An ASP.NET GitHub thread entitled “Epic: Eventing Framework in .NET 9” ignited an inferno of criticism for the usual reasons: Microsoft big-footing its own .NET OSS ecosystem, etc, etc…
A few years ago I would have cared about that, but this is simply in Microsoft’s nature - as I’ve written about here before. No amount of public venting of nerd rage or OSS community spirit is going to reach the top of the ivory tower over there. Only changes to Azure spend can make that happen.
If you want to play in the .NET ecosystem as an OSS project, a tool maker, etc - this is the price of admission. If Microsoft entering your space is enough to make you quit or enough to kill your business then you were never creative, determined, or passionate enough to succeed in the first place.
Microsoft claims they’re working on this framework mostly just to improve Azure WebJobs and therefore this isn’t really a threat to MassTransit, Wolverine, MediatR, et al but I don’t believe that. Why make it an epic within ASP.NET, by far the most popular framework in the ecosystem, if you don’t intend to have third parties actually use it?
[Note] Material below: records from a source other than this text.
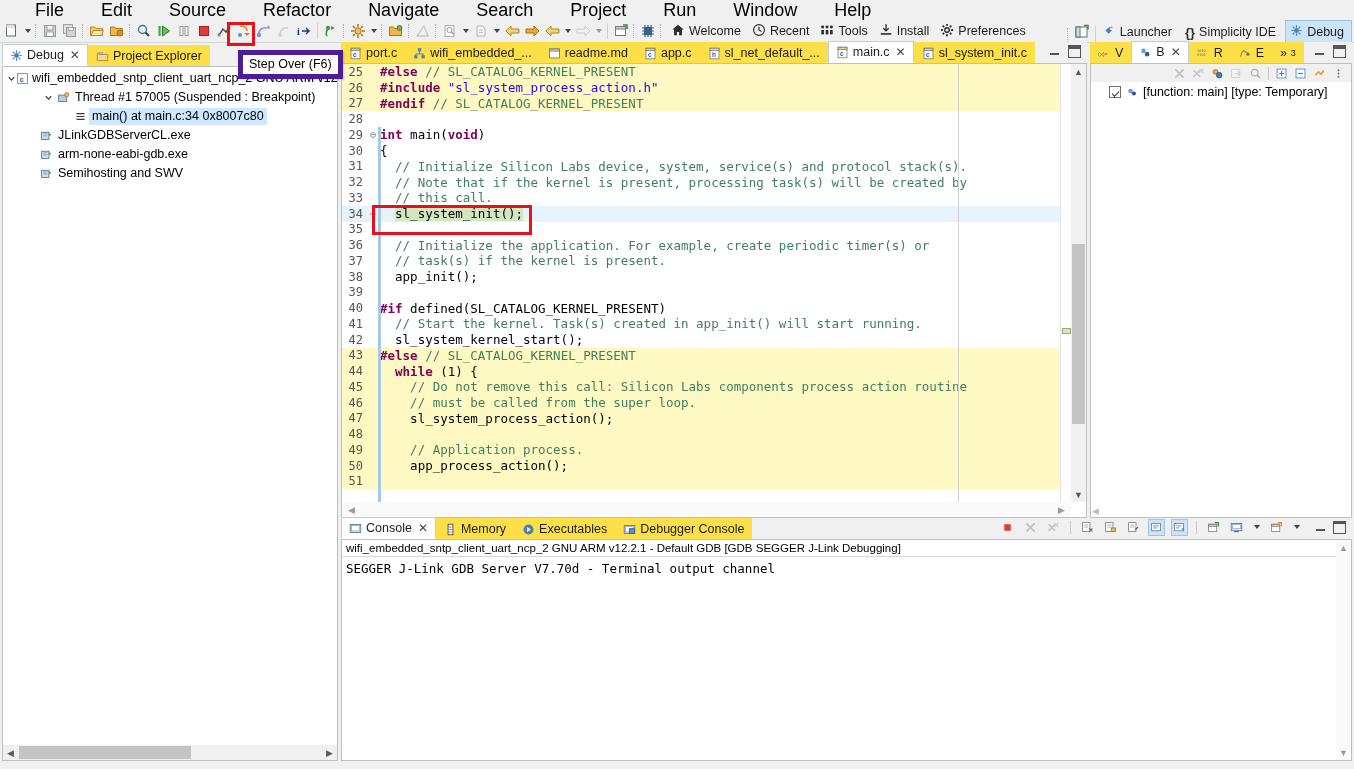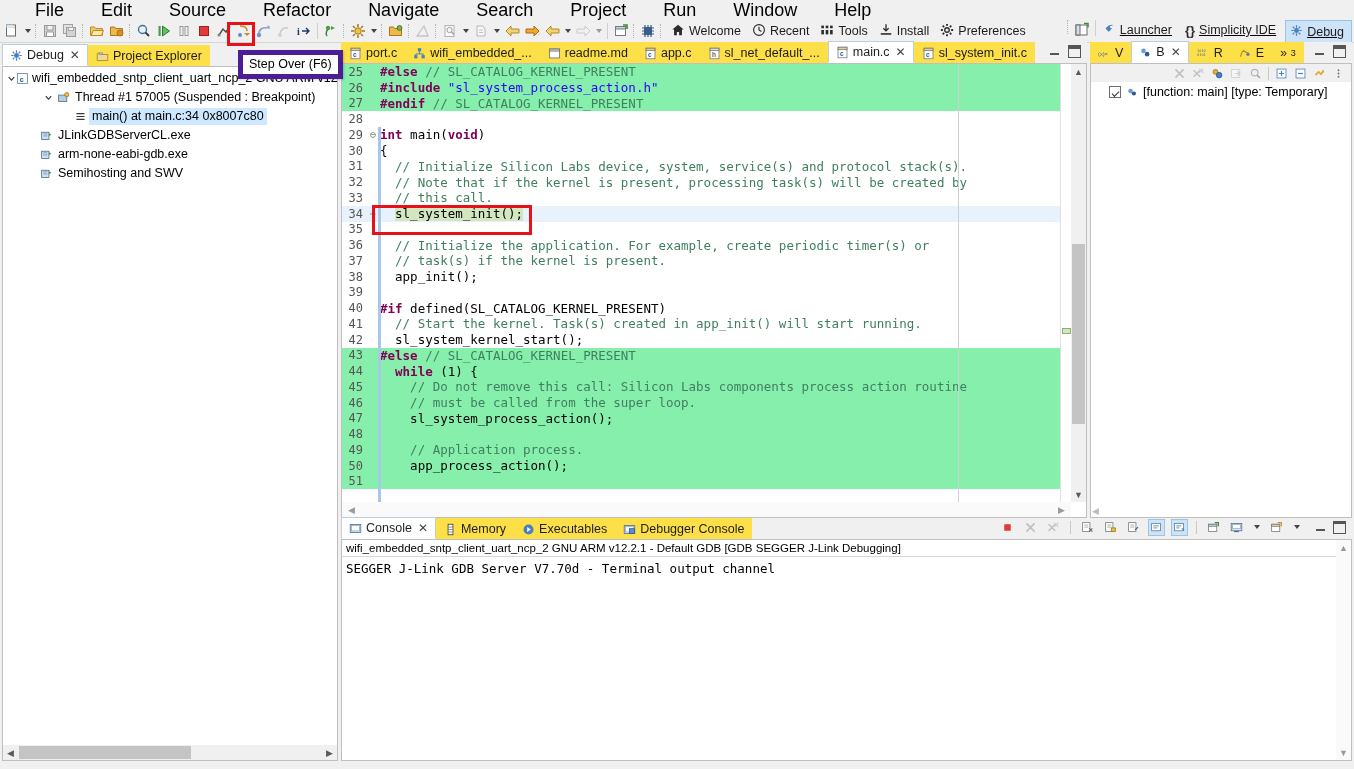--- a/index.html
+++ b/index.html
@@ -360,7 +360,7 @@
       <span>Preferences</span>
     </div>
 
-    <div style="margin-left:auto;display:flex;align-items:flex-start;text-decoration:underline;">
+    <div style="margin-left:auto;display:flex;align-items:flex-end;">
       <div class="tdot"></div>
       <div class="tbtn">
         <svg width="16" height="16" viewBox="0 0 16 16">

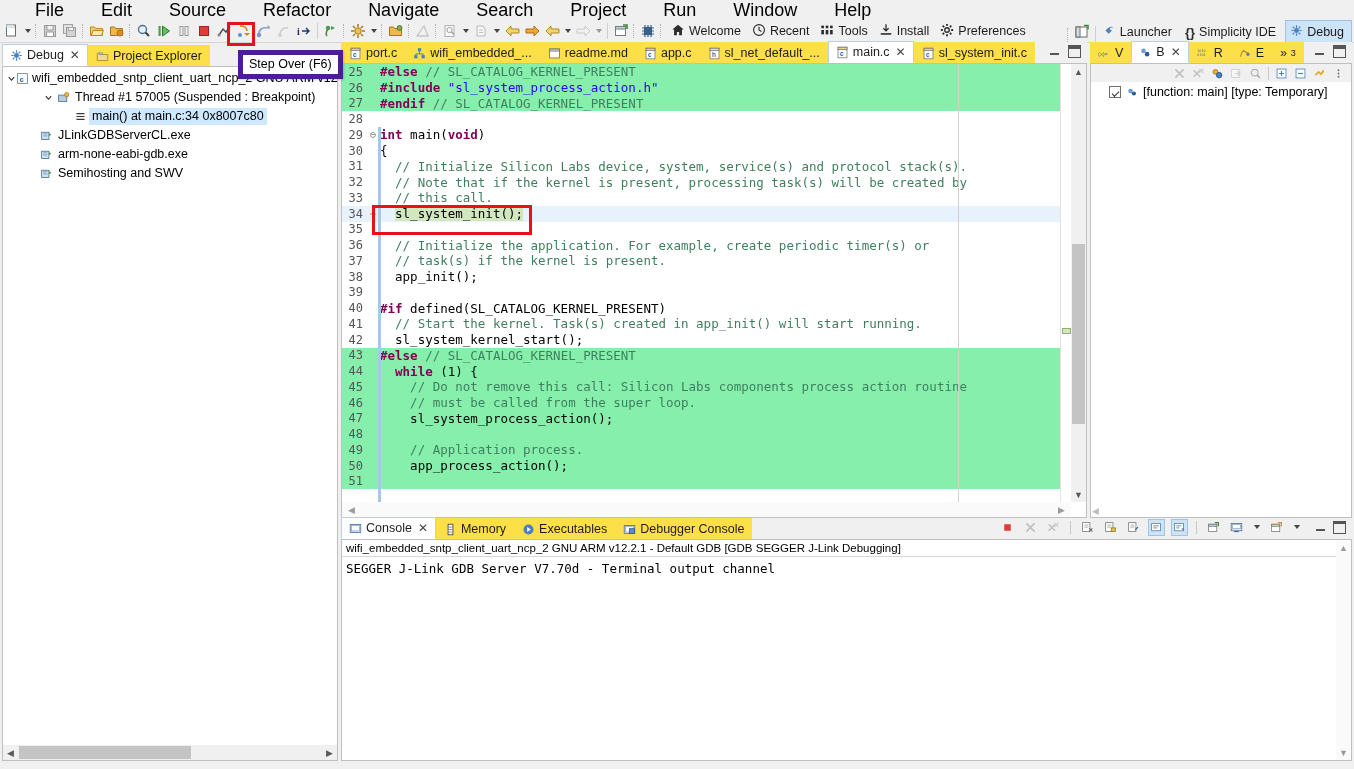--- a/index.html
+++ b/index.html
@@ -73,7 +73,7 @@
               flex:0 0 auto;box-sizing:border-box;}
   .cline .mk{width:10px;flex:0 0 auto;text-align:center;color:#7b7b7b;font-size:10px;}
   .cline .txt{flex:1 1 auto;padding-left:2px;}
-  .cline.grey{background:#86efac;}
+  .cline.grey{background:#fef9c3;}
   .cline.cur{background:#e8f2fd;}
   .kw{color:#7f0055;font-weight:bold;}
   .pp{color:#7f0055;font-weight:bold;}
That aside, it’s not the reaction of the OSS producers or Microsoft on that thread I found interesting - it was the reaction of .NET OSS consumers that caught me by surprise.
Many .NET developers were vocally cheering on the destruction of these popular third party frameworks, as though having multiple, well-maintained tools was an inconvenience that needed solving.
Who are the .NET developers demanding that .NET destroy its own ecosystem and return to .NET to the uncompetitive, intellectual ghetto of yesteryear?